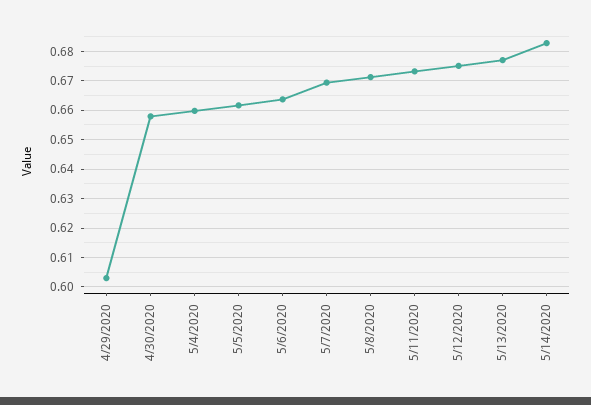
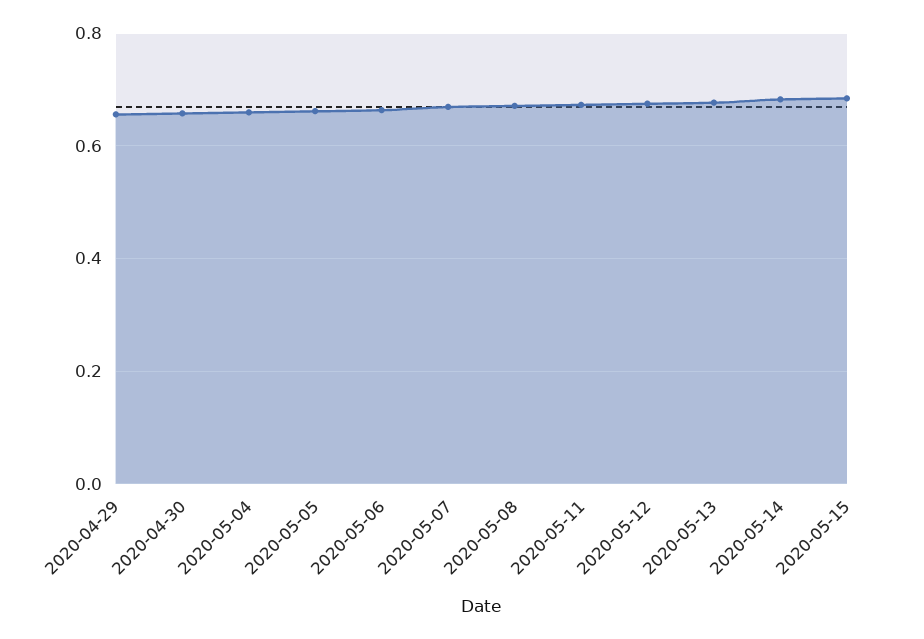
4/29/2020: 0.6025 -> 0.66
2020-05-15: none -> 0.68

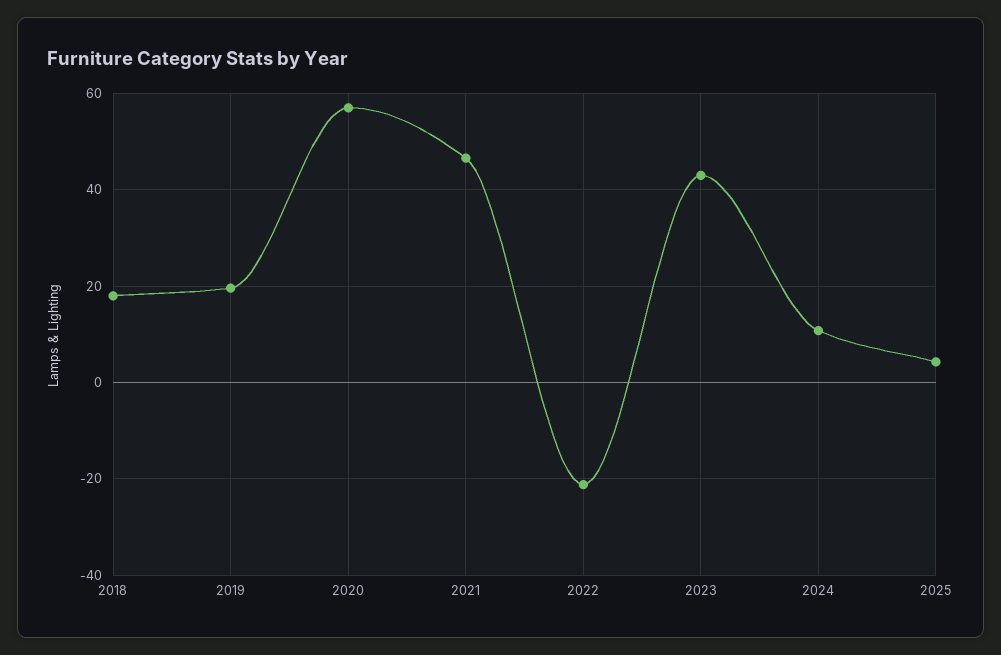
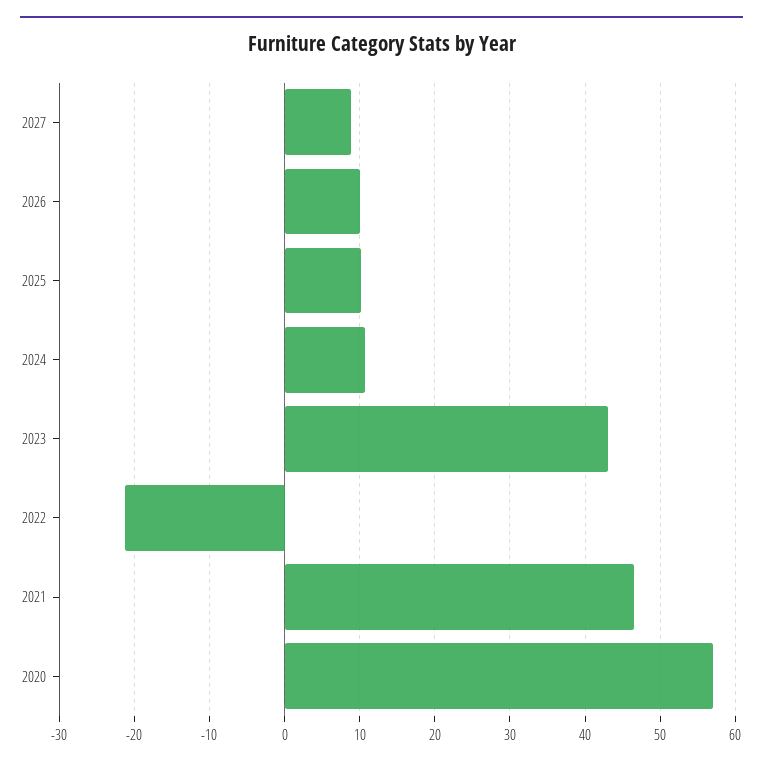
2018: 18 -> none
2019: 20 -> none
2025: 4 -> 10
2027: none -> 9
2026: none -> 10

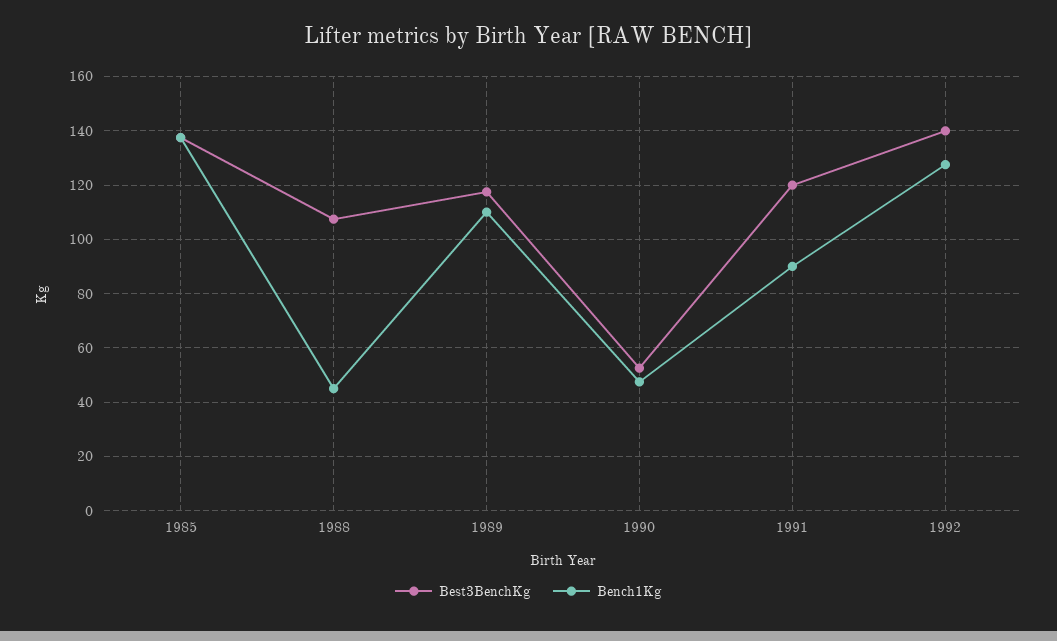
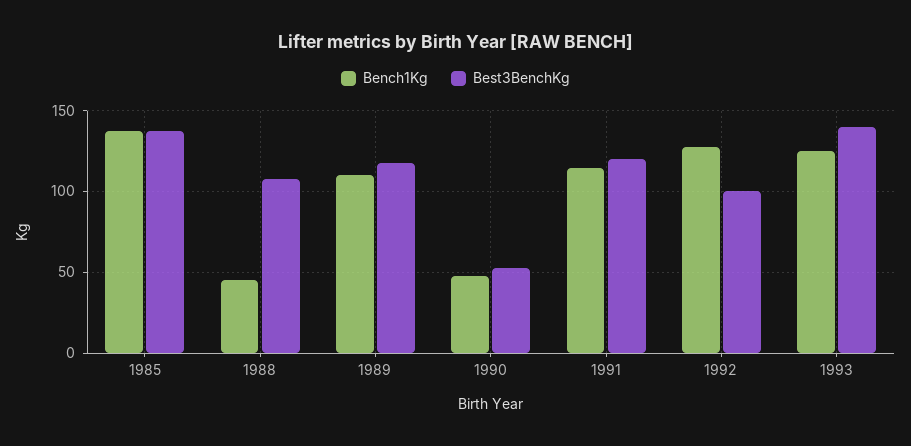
Bench1Kg, 1991: 90 -> 115
Best3BenchKg, 1992: 140 -> 100
Bench1Kg, 1993: none -> 125
Best3BenchKg, 1993: none -> 140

====

◆ Brief ◆
Leave out the images and copy every record above exactly.

◆ The completed task ◆
4/29/2020: 0.6025 -> 0.66
2020-05-15: none -> 0.68

2018: 18 -> none
2019: 20 -> none
2025: 4 -> 10
2027: none -> 9
2026: none -> 10

Bench1Kg, 1991: 90 -> 115
Best3BenchKg, 1992: 140 -> 100
Bench1Kg, 1993: none -> 125
Best3BenchKg, 1993: none -> 140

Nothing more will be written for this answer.